Applicability Matrix

Service type	Vertical autoscaling	Horizontal scaling	Notes
Runtime (Node.js, Go, PHP, Python, Java, etc.)	Yes	Yes (1-10 containers)	Full autoscaling
Linux containers (Alpine, Ubuntu)	Yes	Yes (1-10 containers)	Same as runtimes
Managed DB (PostgreSQL, MariaDB)	Yes	No (fixed: NON_HA=1, HA=3)	Mode immutable after creation
Managed cache (KeyDB/Valkey)	Yes	No (fixed: NON_HA=1, HA=3)	Mode immutable after creation
Shared storage	No (automatic, not configurable)	No (fixed: NON_HA=1, HA=3)	DO NOT set verticalAutoscaling in import.yml
Object storage	No	No	Fixed size at creation, no verticalAutoscaling
Docker	No (manual, triggers VM restart)	Yes (VM count changeable, triggers restart)	No autoscaling at all

Vertical Autoscaling

CPU Modes

Mode	Behavior	Best for
SHARED	Physical core shared with up to 10 tenants.
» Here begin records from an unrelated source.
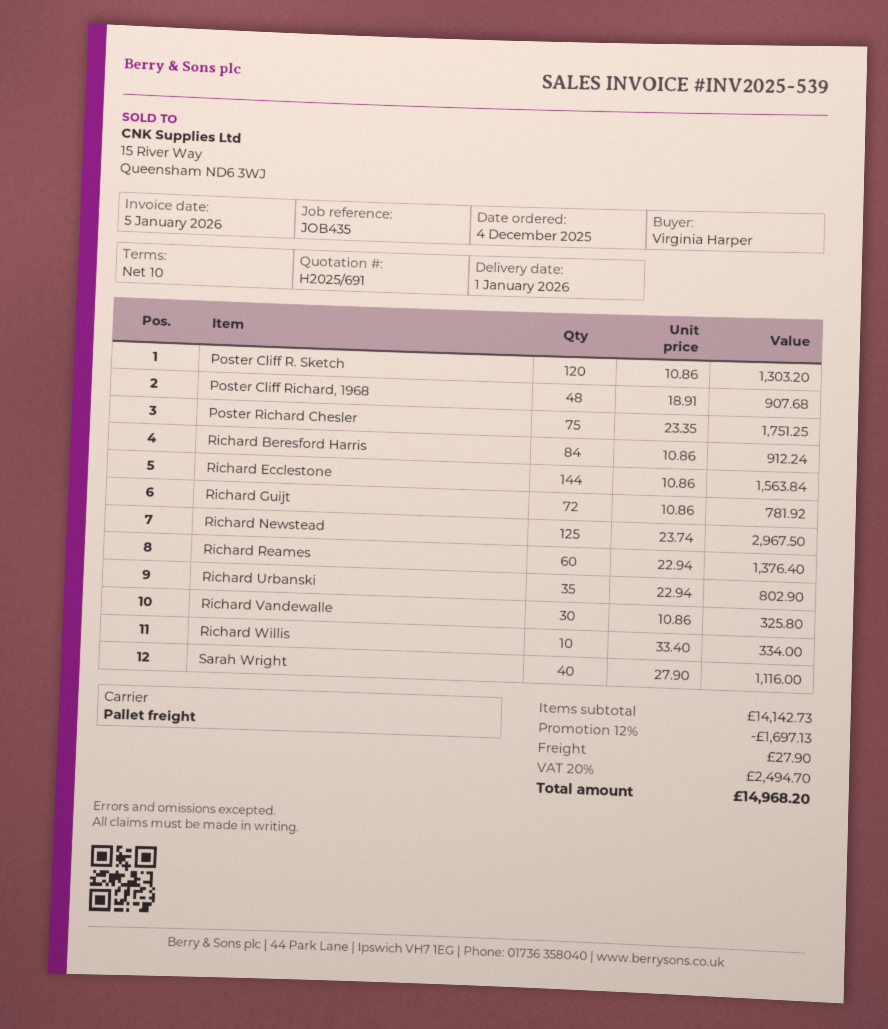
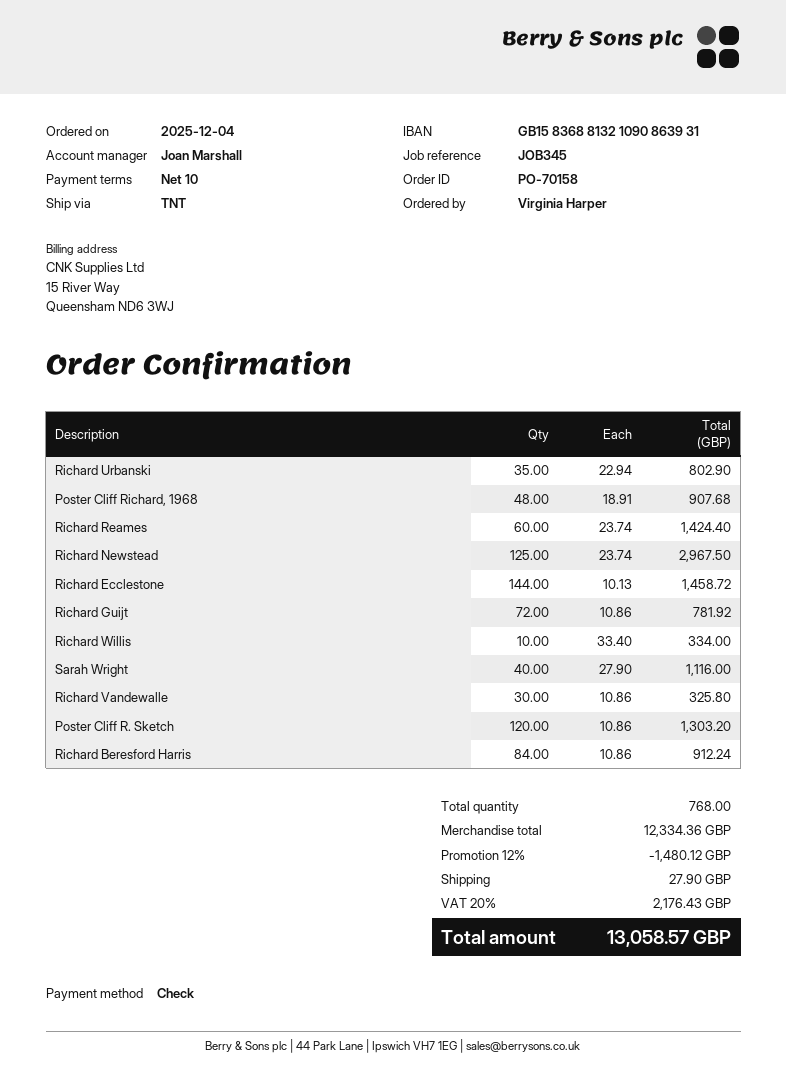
reference: JOB435 -> JOB345
shipping method: pallet freight -> TNT
Poster Richard Chesler: 75 x 23.35 = 1751.25 -> none
Richard Ecclestone: 144 x 10.86 = 1563.84 -> 144 x 10.13 = 1458.72
Richard Reames: 60 x 22.94 = 1376.40 -> 60 x 23.74 = 1424.40
subtotal: 14142.73 -> 12334.36
discount: 12% = 1697.13 -> 12% = 1480.12
tax: 20% = 2494.70 -> 20% = 2176.43
total: 14968.20 -> 13058.57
Performance ranges 1/10 to 10/10 depending on neighbors	Dev, staging, low-traffic production
DEDICATED	Exclusive full physical core(s). Consistent performance	Production, CPU-intensive workloads

CPU mode can be changed once per hour
startCpuCoreCount: cores allocated at container start (default: 2). Increase for apps with heavy initialization

CPU Scaling Thresholds (DEDICATED mode only)
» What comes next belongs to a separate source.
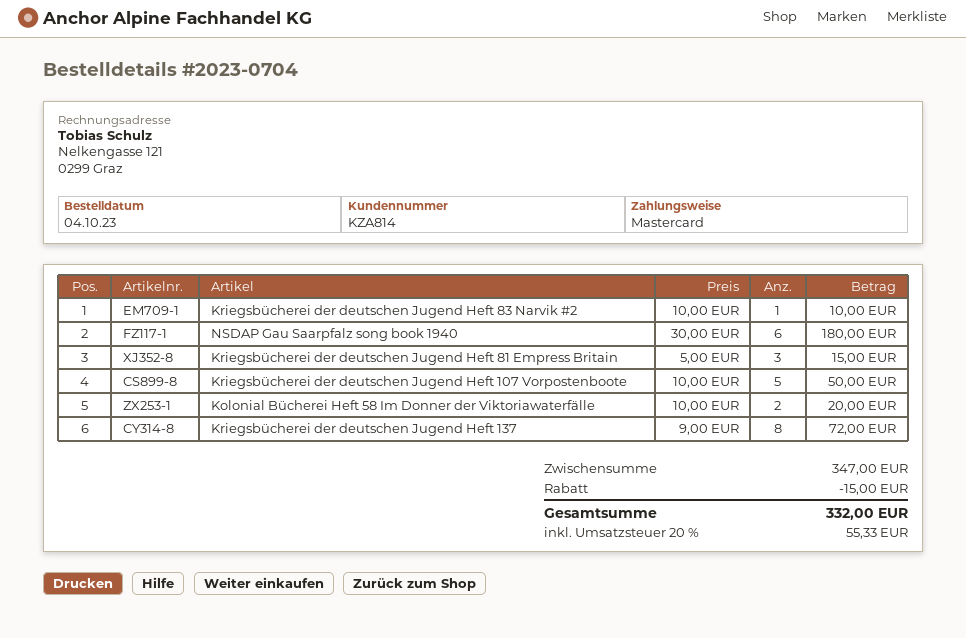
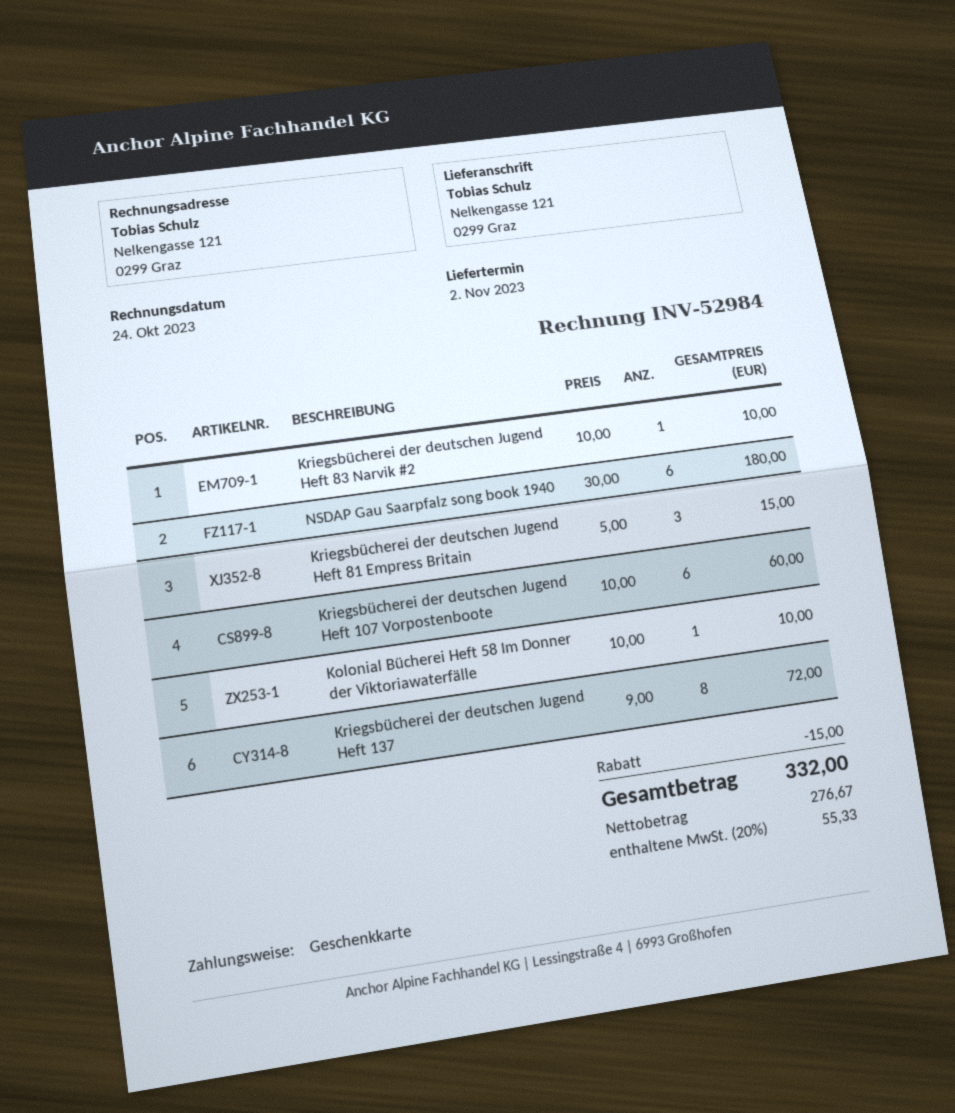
payment method: Mastercard -> gift card
Kriegsbücherei der deutschen Jugend Heft 107 Vorpostenboote: 5 x 10.00 = 50.00 -> 6 x 10.00 = 60.00
Kolonial Bücherei Heft 58 Im Donner der Viktoriawaterfälle: 2 x 10.00 = 20.00 -> 1 x 10.00 = 10.00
Min free CPU cores (minFreeCpuCores): scale-up triggers when free capacity on a single core drops below this fraction, range 0.0-1.0 (default: 0.1 = 10%)
Min free CPU percent (minFreeCpuPercent): scale-up triggers when total free capacity across all cores drops below this percentage, range 0-100 (default: 0, disabled)

RAM Dual-Threshold System

RAM is monitored every 10 seconds. Two independent thresholds control scale-up -- whichever provides more free memory wins:

Threshold	Field	Default	Behavior
Absolute	`minFreeRamGB`	0.0625 GB (64 MB)	Scale up when free RAM drops below this fixed amount
Percentage	`minFreeRamPercent`	0% (disabled)	Scale up when free RAM drops below this % of granted RAM

Both thresholds serve dual purpose: prevent OOM crashes and preserve space for kernel disk caching. Swap is enabled as a safety net but does not replace proper threshold configuration.

Higher wins example: with 12 GB granted RAM, minFreeRamGB=0.5 (500 MB buffer) and minFreeRamPercent=5 (600 MB buffer) — the 600 MB threshold applies. As granted RAM grows, the percentage threshold automatically provides a larger buffer.

Disk

Grows only -- never shrinks (no scale-down). Set minDisk = maxDisk to disable.

Resource Limits (Defaults)

Resource	Min	Max
CPU cores	1	8
RAM	0.125 GB	48 GB
Disk	1 GB	250 GB

PostgreSQL and MariaDB override RAM minimum to 0.25 GB.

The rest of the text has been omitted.